From Passo Tre Croci, 1,45 hours; sign n. 215: from the Passo go downhill, towards Misurina. Enter the comfortable road on the right that after few ups and downs will lead to the Rifugio Vandelli, and from here to the lake.”

Perfetto, facciamo così! It said it’d take an hour and 45 minutes, but we’re two young, relatively in-shape girls – we’d for sure make it in just over an hour. Should I even put my hair up? It sounds like I won’t even sweat…?

At Passo Tre Croci, we parked our Fiat500 and prepped for our adventure: I tied my neon pink Nike Shox and threw my coat in the back seat (it was sunny!), while Chrissy zipped her leather jacket and put some euros in her Chanel. We didn’t drink, we didn’t stretch, and we certainly did not pack supplies or carry sticks. We were ready! 😀

Long story short, the trek was an f’ing nightmare. We scaled the Dolomite mountains, climbed iron ladders, clutched steel ropes, and kissed death on the lips. None of that compares to the most terrifying part of our journey, though: WE CROSSED AN F’ING GLACIER. A glacier. Un ghiacciaio. A large body of ice moving slowly down a slope or valley or spreading outward on a land surface, according to Merriam Webster.

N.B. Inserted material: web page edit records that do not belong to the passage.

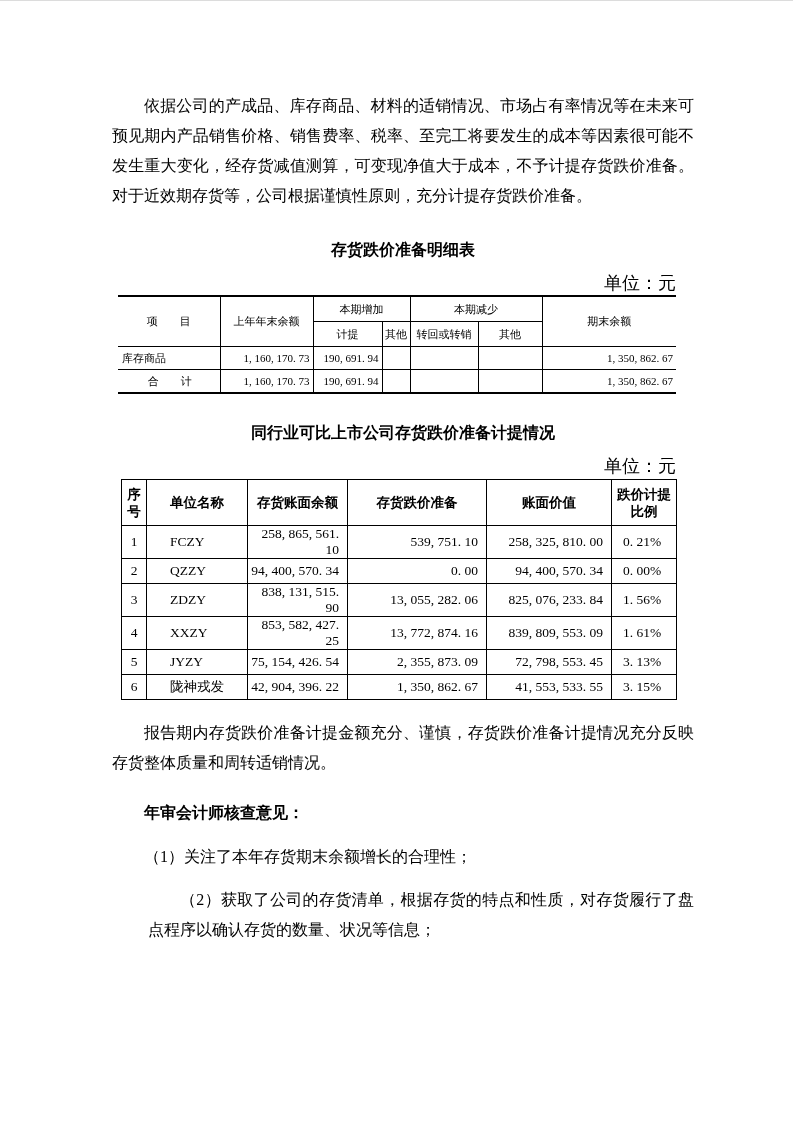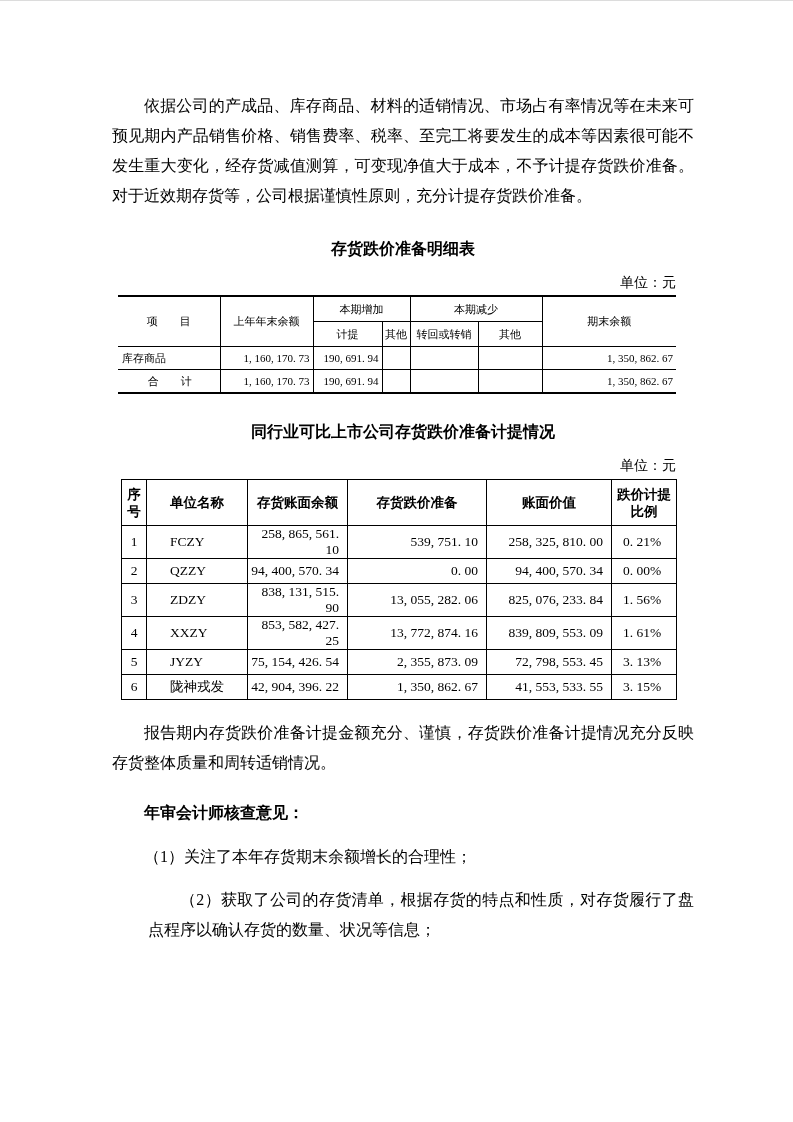--- a/index.html
+++ b/index.html
@@ -30,7 +30,7 @@
     line-height: 24px;
     font-weight: bold;
     text-align: center;
-    font-family: Liberation Mono, monospace;
+    font-family: Liberation Serif, serif;
   }
   .tbl-title.second { }
   .unit-row {

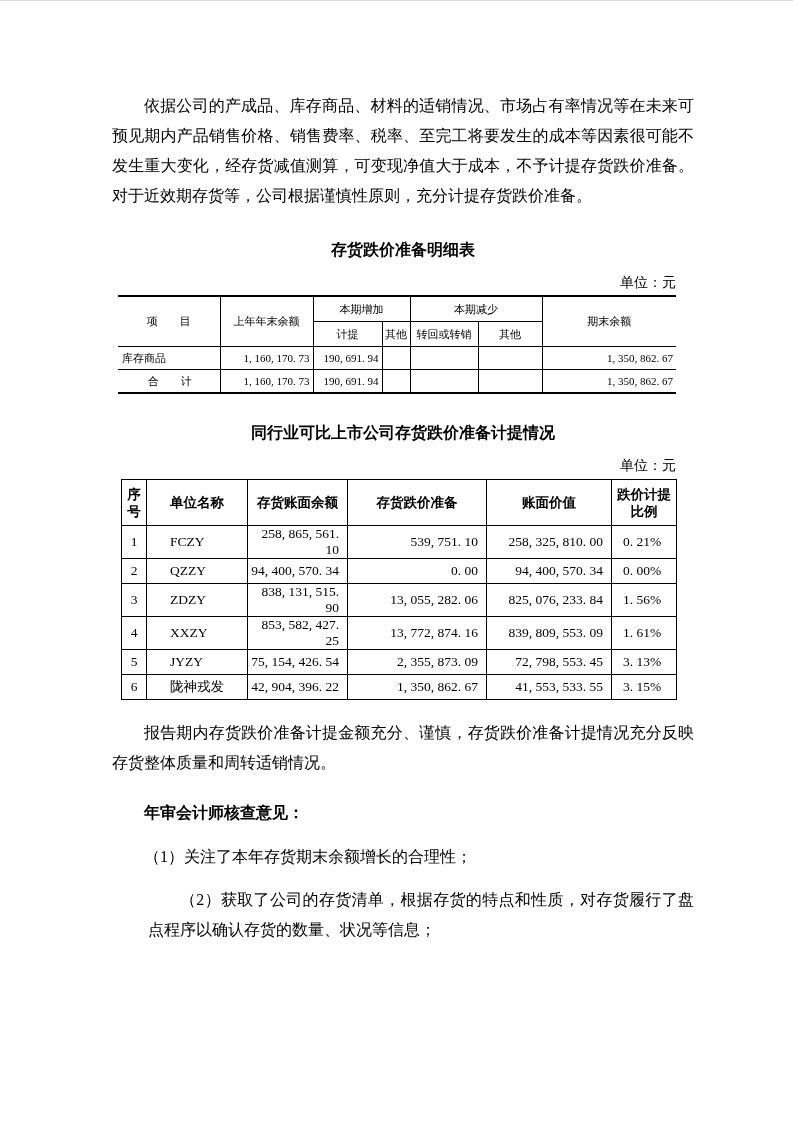--- a/index.html
+++ b/index.html
@@ -37,7 +37,7 @@
     margin-top: 12px;
     text-align: right;
     padding-right: 18px;
-    font-size: 14px;
+    font-size: 18px;
     line-height: 18px;
   }
   table { border-collapse: collapse; table-layout: fixed; }

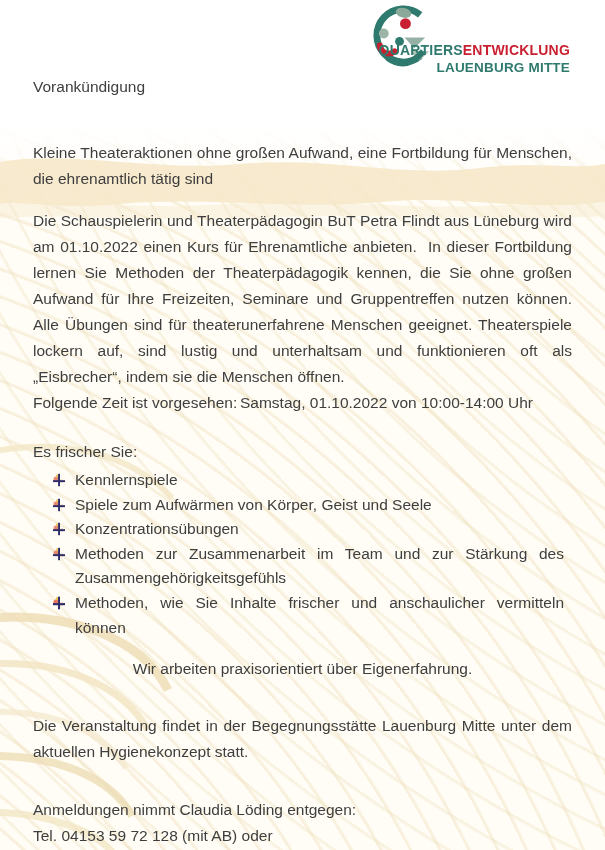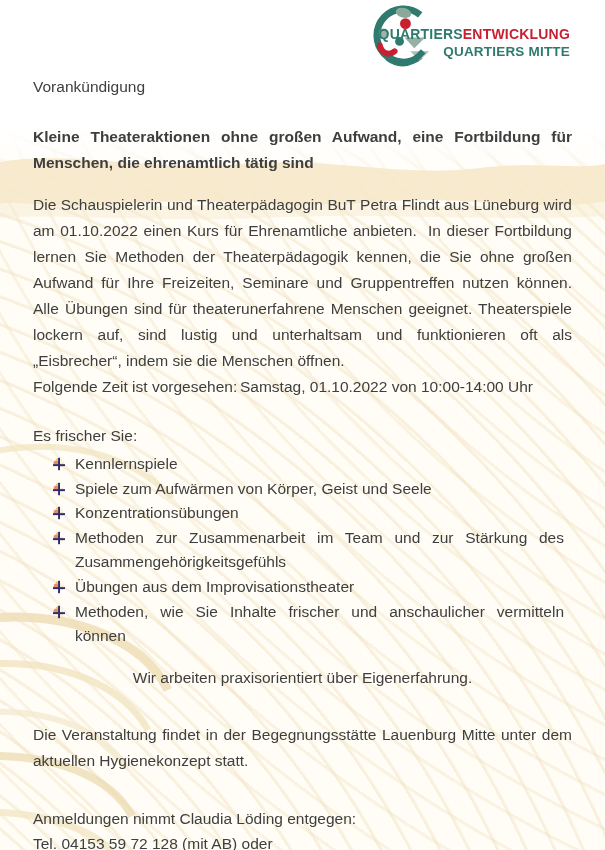--- a/index.html
+++ b/index.html
@@ -36,7 +36,7 @@
   .logo-row { position: relative; height: 70px; }
   .logo-mark { position: absolute; left: 335px; top: 2px; width: 67px; height: 67px; }
   .logo-text {
-    position: absolute; right: 2px; top: 26px;
+    position: absolute; right: 2px; top: 42px;
     text-align: right; line-height: 17px;
     font-weight: bold; letter-spacing: 0.2px;
   }

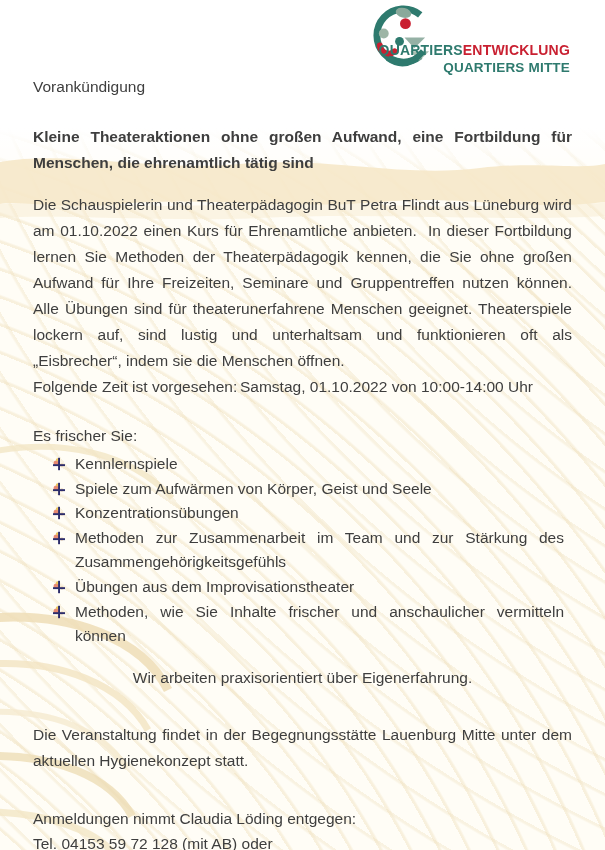--- a/index.html
+++ b/index.html
@@ -106,7 +106,7 @@
         <div class="logo-line1">
           <span class="teal">QUARTIERS</span><span class="red">ENTWICKLUNG</span>
         </div>
-        <div class="logo-line2 teal">QUARTIERS MITTE</div>
+        <div class="logo-line2 teal">LAUENBURG MITTE</div>
       </div>
     </header>
 

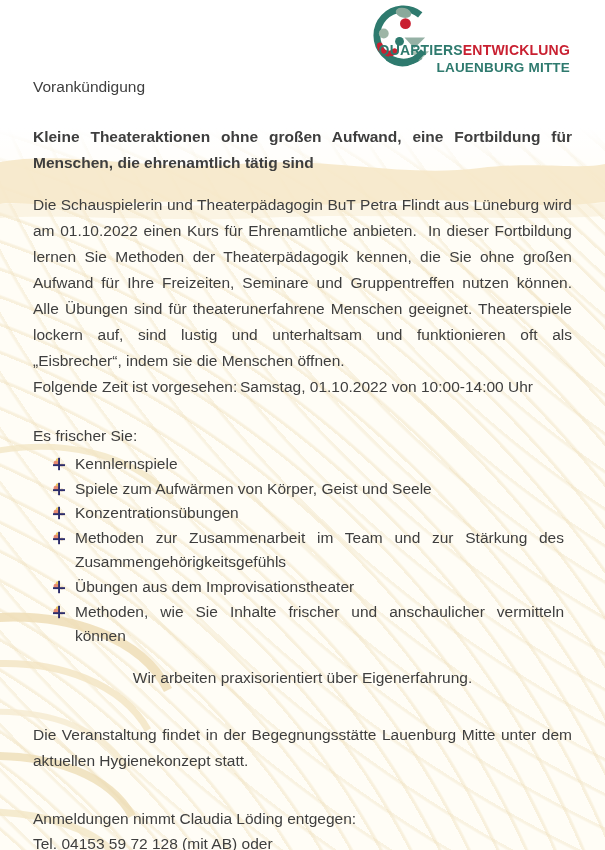--- a/index.html
+++ b/index.html
@@ -46,7 +46,7 @@
   .red  { color: #c92031; }
 
   .title   { margin-top: 4px; }
-  .heading { margin-top: 24px; font-weight: 700; text-align: justify; }
+  .heading { margin-top: 40px; font-weight: 400; text-align: justify; }
   .body-par{ margin-top: 16px; text-align: justify; }
   .schedule{ }
   .sched-label { display: inline-block; width: 207px; }

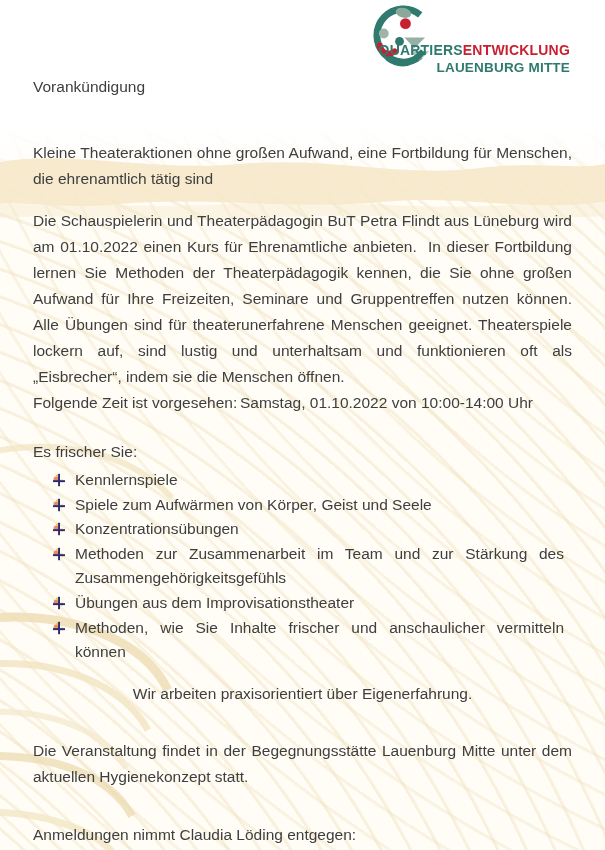--- a/index.html
+++ b/index.html
@@ -181,7 +181,6 @@
               <rect x="1" y="7.2" width="12" height="1.9" fill="#2c2c6b"></rect>
             </svg>
           </span>
-        <span class="li-text">Übungen aus dem Improvisationstheater</span>
       </li>
       <li>
         <span class="blt">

At first, we had no idea what it was. How beautiful! We’ve stumbled across some large white structure.. Maybe stone? Granite? We’re in the Dolomites, isn’t there lots of granite? Once we approached this gorgeous mass and I was able to touch it, though, I realized it was a snowy, icy, slippery, freezing-cold glacier. How fun, we get to cross a glacier!!!

For those unfamiliar with glacier crossing techniques and equipment, this website serves as an incredibly helpful resource. Apparently, those sticks are useful, and my Shox are a joke when it comes to this kind of terrain. Glacier walks are extremely dangerous and require not only advanced equipment, but a certain degree of experience or, at minimum, an accompanying guide. Nevermind the initial peck on the lips – death’s tongue was down our throats.

Three hours and two panic attacks later, we arrived at Lake Sorapiss, one of the most stunning natural phenomena I have ever seen IRL. We were able to have a quick coffee at Rifugio Vandelli before hurriedly beginning our trek back to Passo Tre Croci to beat the sunset. I will refrain from describing our return trip over il ghiacciaio, as I’m truthfully not ready to revisit it. Let’s just say that if it’s soon announced that either of us is knocked up, we know who the father is: Mr. Grim Reaper himself.

All of that being said, Sorapiss is totally worth it.. as long as you are not a member of my family or a friend who’d like me to join you. In any other case, go for it! Just please, for the love of God our Savior, bring a stick.